PROVIDED INFORMATION section start

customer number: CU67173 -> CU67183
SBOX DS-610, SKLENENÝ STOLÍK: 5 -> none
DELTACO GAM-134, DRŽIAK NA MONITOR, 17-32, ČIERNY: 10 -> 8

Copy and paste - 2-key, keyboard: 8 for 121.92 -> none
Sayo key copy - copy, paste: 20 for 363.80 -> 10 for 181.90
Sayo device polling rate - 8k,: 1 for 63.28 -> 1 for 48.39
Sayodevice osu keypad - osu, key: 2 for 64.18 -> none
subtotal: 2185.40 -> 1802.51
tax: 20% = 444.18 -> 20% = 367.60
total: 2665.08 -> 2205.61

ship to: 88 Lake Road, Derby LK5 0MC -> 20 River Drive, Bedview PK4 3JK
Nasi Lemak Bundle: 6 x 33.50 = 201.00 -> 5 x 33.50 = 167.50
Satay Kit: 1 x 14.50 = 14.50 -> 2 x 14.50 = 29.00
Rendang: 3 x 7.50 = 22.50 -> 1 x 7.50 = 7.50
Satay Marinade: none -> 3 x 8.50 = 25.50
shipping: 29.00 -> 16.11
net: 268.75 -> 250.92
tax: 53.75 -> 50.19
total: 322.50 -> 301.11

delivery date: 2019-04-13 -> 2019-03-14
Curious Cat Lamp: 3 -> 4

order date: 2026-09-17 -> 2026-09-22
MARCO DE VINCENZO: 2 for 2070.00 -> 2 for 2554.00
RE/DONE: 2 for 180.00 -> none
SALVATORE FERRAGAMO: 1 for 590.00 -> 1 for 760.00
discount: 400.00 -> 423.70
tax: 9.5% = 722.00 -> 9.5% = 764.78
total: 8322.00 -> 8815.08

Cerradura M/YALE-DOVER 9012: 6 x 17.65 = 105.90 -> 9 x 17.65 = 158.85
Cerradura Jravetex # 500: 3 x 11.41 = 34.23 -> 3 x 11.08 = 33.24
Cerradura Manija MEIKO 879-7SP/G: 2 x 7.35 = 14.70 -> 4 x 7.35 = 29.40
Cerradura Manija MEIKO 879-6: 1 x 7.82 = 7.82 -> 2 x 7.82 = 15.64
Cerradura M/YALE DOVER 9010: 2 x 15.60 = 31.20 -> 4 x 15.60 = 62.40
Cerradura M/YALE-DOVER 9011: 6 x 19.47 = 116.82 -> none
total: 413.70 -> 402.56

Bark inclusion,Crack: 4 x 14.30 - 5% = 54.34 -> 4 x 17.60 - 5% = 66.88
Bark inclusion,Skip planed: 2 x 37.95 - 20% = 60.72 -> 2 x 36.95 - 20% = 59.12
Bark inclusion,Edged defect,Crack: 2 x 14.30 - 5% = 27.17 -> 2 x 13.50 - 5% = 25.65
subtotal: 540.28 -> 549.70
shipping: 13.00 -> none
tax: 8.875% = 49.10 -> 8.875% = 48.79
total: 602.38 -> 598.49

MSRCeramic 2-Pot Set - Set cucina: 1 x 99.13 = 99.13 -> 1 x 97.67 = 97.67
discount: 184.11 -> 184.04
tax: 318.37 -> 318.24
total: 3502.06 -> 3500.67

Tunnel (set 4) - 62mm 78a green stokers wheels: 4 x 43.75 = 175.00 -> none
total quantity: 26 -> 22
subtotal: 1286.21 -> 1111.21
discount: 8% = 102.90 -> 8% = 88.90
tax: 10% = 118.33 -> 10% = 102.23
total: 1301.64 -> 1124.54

PROVIDED INFORMATION section end

### TASK TO COMPLETE
Go through the listing above and set down each line exactly as it stands.

### RESPONSE TO THE TASK
customer number: CU67173 -> CU67183
SBOX DS-610, SKLENENÝ STOLÍK: 5 -> none
DELTACO GAM-134, DRŽIAK NA MONITOR, 17-32, ČIERNY: 10 -> 8

Copy and paste - 2-key, keyboard: 8 for 121.92 -> none
Sayo key copy - copy, paste: 20 for 363.80 -> 10 for 181.90
Sayo device polling rate - 8k,: 1 for 63.28 -> 1 for 48.39
Sayodevice osu keypad - osu, key: 2 for 64.18 -> none
subtotal: 2185.40 -> 1802.51
tax: 20% = 444.18 -> 20% = 367.60
total: 2665.08 -> 2205.61

ship to: 88 Lake Road, Derby LK5 0MC -> 20 River Drive, Bedview PK4 3JK
Nasi Lemak Bundle: 6 x 33.50 = 201.00 -> 5 x 33.50 = 167.50
Satay Kit: 1 x 14.50 = 14.50 -> 2 x 14.50 = 29.00
Rendang: 3 x 7.50 = 22.50 -> 1 x 7.50 = 7.50
Satay Marinade: none -> 3 x 8.50 = 25.50
shipping: 29.00 -> 16.11
net: 268.75 -> 250.92
tax: 53.75 -> 50.19
total: 322.50 -> 301.11

delivery date: 2019-04-13 -> 2019-03-14
Curious Cat Lamp: 3 -> 4

order date: 2026-09-17 -> 2026-09-22
MARCO DE VINCENZO: 2 for 2070.00 -> 2 for 2554.00
RE/DONE: 2 for 180.00 -> none
SALVATORE FERRAGAMO: 1 for 590.00 -> 1 for 760.00
discount: 400.00 -> 423.70
tax: 9.5% = 722.00 -> 9.5% = 764.78
total: 8322.00 -> 8815.08

Cerradura M/YALE-DOVER 9012: 6 x 17.65 = 105.90 -> 9 x 17.65 = 158.85
Cerradura Jravetex # 500: 3 x 11.41 = 34.23 -> 3 x 11.08 = 33.24
Cerradura Manija MEIKO 879-7SP/G: 2 x 7.35 = 14.70 -> 4 x 7.35 = 29.40
Cerradura Manija MEIKO 879-6: 1 x 7.82 = 7.82 -> 2 x 7.82 = 15.64
Cerradura M/YALE DOVER 9010: 2 x 15.60 = 31.20 -> 4 x 15.60 = 62.40
Cerradura M/YALE-DOVER 9011: 6 x 19.47 = 116.82 -> none
total: 413.70 -> 402.56

Bark inclusion,Crack: 4 x 14.30 - 5% = 54.34 -> 4 x 17.60 - 5% = 66.88
Bark inclusion,Skip planed: 2 x 37.95 - 20% = 60.72 -> 2 x 36.95 - 20% = 59.12
Bark inclusion,Edged defect,Crack: 2 x 14.30 - 5% = 27.17 -> 2 x 13.50 - 5% = 25.65
subtotal: 540.28 -> 549.70
shipping: 13.00 -> none
tax: 8.875% = 49.10 -> 8.875% = 48.79
total: 602.38 -> 598.49

MSRCeramic 2-Pot Set - Set cucina: 1 x 99.13 = 99.13 -> 1 x 97.67 = 97.67
discount: 184.11 -> 184.04
tax: 318.37 -> 318.24
total: 3502.06 -> 3500.67

Tunnel (set 4) - 62mm 78a green stokers wheels: 4 x 43.75 = 175.00 -> none
total quantity: 26 -> 22
subtotal: 1286.21 -> 1111.21
discount: 8% = 102.90 -> 8% = 88.90
tax: 10% = 118.33 -> 10% = 102.23
total: 1301.64 -> 1124.54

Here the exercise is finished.